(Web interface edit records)

########################################

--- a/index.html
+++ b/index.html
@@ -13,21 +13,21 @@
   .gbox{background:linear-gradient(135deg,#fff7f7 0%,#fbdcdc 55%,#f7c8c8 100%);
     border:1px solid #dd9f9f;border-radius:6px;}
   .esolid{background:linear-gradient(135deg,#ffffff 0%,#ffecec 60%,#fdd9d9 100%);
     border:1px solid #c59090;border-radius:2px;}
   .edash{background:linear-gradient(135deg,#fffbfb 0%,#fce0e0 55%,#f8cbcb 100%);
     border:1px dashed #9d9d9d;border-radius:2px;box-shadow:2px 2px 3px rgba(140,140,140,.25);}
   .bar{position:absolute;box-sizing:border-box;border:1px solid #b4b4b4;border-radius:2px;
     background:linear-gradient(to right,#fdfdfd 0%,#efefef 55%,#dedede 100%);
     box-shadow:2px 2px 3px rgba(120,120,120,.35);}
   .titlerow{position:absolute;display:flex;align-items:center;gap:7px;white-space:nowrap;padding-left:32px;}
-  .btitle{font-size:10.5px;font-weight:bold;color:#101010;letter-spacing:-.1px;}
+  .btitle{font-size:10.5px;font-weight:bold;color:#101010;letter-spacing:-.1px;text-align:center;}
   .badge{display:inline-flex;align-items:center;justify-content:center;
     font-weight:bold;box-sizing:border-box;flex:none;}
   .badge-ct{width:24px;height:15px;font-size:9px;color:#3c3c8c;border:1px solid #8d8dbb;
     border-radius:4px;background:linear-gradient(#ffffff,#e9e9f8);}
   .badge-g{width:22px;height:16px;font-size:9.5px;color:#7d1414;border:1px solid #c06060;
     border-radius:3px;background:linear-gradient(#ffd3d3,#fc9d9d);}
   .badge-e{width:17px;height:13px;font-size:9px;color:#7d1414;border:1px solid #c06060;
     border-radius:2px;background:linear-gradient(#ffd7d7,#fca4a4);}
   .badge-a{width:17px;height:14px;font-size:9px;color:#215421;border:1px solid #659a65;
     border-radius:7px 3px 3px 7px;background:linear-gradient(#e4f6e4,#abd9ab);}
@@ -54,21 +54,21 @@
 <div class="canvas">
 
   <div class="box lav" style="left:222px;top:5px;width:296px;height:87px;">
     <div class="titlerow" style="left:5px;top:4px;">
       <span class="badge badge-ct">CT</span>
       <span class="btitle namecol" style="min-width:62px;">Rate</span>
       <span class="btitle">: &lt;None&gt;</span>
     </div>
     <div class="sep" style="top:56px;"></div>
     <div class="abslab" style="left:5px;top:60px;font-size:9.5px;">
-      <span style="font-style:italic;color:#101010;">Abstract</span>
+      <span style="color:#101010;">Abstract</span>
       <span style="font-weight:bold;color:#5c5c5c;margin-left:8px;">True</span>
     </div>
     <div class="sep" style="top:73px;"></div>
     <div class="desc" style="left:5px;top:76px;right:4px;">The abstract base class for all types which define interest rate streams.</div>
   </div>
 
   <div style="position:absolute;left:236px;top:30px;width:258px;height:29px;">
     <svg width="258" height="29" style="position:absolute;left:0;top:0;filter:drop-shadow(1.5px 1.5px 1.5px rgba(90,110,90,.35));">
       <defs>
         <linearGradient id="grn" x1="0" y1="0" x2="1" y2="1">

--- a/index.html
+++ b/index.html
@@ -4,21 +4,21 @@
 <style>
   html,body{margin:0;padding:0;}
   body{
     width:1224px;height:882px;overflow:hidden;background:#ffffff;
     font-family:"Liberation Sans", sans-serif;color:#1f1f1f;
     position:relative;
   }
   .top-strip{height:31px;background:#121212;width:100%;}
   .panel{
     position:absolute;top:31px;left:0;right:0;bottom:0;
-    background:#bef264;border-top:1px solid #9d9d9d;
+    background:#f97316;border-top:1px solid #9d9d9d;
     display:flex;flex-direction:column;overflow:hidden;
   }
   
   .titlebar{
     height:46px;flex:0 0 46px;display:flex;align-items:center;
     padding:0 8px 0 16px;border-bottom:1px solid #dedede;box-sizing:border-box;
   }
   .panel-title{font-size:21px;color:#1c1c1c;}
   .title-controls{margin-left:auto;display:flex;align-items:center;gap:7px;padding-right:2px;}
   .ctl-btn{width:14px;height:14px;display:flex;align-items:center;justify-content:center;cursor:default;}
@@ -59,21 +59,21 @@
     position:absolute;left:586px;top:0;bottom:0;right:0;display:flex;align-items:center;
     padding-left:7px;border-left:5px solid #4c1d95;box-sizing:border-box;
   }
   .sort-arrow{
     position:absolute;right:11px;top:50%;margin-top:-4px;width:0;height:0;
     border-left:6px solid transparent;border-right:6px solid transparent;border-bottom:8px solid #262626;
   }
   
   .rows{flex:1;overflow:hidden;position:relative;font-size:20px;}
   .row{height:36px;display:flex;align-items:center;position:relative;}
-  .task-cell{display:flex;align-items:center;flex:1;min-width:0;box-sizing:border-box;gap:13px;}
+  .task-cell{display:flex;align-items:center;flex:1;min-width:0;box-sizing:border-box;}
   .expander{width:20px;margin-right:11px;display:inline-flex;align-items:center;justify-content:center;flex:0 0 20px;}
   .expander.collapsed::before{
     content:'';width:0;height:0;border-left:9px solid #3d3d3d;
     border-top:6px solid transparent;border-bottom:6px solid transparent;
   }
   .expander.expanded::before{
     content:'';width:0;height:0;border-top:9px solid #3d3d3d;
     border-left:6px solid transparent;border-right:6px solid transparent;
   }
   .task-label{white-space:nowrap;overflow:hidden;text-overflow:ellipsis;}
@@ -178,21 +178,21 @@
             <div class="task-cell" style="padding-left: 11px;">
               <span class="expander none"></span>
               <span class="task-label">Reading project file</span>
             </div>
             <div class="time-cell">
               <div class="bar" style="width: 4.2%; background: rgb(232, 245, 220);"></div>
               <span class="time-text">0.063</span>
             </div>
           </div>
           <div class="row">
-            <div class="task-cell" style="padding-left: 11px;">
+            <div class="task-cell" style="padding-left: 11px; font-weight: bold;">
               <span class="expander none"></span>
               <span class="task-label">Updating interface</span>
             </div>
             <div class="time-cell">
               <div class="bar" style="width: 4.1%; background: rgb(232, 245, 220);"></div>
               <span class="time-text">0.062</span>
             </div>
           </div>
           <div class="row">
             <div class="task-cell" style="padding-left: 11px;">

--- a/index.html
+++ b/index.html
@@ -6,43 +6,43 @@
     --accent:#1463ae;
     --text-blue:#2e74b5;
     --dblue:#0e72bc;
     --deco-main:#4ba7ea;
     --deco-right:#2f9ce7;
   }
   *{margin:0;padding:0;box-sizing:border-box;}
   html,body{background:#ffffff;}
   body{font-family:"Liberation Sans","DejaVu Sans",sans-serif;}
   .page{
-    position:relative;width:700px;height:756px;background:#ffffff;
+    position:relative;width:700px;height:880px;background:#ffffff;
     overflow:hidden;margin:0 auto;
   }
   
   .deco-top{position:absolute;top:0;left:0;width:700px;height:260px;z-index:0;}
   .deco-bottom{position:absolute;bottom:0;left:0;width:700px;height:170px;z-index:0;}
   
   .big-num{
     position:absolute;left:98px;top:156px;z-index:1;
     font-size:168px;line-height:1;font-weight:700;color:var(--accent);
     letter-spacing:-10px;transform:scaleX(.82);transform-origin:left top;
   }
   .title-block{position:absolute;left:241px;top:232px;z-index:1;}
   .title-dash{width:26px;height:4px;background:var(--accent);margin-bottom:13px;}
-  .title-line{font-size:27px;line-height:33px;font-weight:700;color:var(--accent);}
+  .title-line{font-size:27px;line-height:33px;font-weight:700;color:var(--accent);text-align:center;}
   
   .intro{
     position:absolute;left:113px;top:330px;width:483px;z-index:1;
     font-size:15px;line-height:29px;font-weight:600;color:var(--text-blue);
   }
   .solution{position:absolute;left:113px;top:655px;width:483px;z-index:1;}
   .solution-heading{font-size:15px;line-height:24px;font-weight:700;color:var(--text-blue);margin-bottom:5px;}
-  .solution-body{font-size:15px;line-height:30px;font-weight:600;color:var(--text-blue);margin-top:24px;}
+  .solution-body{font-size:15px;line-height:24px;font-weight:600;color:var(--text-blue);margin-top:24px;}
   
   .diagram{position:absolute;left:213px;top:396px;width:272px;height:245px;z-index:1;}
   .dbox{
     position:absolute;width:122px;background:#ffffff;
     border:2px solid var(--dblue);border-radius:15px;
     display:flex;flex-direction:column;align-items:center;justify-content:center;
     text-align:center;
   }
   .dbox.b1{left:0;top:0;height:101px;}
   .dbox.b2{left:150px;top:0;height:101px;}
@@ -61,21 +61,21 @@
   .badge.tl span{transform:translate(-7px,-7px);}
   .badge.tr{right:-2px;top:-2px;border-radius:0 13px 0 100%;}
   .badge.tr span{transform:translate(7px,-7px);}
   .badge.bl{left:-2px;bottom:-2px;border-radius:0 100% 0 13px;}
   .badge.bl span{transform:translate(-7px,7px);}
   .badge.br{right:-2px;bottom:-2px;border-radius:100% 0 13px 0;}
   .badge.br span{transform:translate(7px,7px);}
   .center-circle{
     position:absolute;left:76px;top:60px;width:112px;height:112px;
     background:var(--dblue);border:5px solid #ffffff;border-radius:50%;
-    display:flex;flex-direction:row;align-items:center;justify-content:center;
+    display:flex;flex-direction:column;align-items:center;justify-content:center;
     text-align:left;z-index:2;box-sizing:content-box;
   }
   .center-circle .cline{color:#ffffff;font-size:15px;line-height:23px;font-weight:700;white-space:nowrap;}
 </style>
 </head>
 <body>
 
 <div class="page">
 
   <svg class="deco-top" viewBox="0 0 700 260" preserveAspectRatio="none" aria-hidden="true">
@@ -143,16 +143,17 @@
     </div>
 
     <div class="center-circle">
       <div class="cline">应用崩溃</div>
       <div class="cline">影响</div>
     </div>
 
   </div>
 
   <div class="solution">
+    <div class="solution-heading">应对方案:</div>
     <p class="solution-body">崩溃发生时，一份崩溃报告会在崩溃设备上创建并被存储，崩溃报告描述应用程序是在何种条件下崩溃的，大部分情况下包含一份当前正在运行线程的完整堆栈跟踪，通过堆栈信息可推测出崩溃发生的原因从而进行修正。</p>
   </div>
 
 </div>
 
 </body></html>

########################################

§ WHAT TO WORK ON
Each line in the entries above that includes the string "Liberation" adds to the count; state that count only.

§ RESULT BELOW
2